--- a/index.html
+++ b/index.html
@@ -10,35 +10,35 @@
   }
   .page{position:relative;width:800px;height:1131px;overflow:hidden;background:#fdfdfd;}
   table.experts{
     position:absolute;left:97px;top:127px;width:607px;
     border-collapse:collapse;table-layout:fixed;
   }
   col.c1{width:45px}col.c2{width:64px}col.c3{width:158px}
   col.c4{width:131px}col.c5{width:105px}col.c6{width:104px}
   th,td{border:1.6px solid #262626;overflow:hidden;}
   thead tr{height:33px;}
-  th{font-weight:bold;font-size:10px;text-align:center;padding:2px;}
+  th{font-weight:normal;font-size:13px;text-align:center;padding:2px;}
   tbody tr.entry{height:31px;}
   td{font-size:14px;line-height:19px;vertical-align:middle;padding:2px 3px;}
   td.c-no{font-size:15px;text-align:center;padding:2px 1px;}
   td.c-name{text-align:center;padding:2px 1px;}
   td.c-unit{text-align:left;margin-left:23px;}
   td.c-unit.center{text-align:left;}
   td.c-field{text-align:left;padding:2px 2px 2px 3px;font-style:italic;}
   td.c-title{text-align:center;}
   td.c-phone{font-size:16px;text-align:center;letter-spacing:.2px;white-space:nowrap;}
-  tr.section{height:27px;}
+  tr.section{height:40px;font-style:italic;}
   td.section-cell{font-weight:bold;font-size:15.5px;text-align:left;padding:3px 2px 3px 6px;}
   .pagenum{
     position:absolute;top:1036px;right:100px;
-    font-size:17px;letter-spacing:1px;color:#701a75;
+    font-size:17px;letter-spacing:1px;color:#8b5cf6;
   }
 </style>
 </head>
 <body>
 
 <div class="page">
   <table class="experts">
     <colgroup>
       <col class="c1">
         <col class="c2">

...

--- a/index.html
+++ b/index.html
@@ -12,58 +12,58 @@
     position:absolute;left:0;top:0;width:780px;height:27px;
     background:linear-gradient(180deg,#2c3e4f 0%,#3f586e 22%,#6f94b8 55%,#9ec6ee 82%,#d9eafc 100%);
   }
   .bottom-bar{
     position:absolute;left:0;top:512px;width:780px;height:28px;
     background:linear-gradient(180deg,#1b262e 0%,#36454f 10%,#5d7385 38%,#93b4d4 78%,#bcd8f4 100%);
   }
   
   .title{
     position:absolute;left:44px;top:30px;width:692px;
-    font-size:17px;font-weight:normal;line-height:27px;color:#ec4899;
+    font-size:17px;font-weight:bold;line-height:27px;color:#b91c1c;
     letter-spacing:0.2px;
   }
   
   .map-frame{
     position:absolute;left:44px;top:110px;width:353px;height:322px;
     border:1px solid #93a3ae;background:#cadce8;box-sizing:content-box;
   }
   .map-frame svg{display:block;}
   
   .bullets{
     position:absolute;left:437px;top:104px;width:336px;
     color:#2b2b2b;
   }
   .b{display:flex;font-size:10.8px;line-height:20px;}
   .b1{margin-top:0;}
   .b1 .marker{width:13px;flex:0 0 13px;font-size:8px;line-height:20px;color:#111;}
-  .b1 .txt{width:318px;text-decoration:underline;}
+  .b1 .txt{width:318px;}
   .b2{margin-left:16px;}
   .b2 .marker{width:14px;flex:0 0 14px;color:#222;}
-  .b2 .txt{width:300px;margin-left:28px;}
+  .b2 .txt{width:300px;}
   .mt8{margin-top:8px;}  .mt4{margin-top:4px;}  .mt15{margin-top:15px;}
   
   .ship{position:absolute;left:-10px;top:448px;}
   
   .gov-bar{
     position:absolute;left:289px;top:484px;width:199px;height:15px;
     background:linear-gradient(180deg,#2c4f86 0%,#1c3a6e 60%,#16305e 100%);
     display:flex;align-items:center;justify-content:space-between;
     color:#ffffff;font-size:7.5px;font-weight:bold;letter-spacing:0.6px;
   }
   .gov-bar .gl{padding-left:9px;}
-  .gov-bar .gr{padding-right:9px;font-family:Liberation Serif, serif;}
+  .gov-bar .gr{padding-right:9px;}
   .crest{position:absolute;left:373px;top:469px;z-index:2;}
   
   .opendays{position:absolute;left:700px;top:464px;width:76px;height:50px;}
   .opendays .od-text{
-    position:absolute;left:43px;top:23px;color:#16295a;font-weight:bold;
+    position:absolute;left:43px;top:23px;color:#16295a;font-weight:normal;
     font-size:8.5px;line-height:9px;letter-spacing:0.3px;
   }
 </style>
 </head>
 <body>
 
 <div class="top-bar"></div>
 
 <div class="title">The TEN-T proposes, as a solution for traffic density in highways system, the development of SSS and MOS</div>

- **ASSIGNMENT**
Find the string "section" in the listing and copy every line in which it occurs.

- **REPLY TO THE EXERCISE**
-  tr.section{height:27px;}
+  tr.section{height:40px;font-style:italic;}
   td.section-cell{font-weight:bold;font-size:15.5px;text-align:left;padding:3px 2px 3px 6px;}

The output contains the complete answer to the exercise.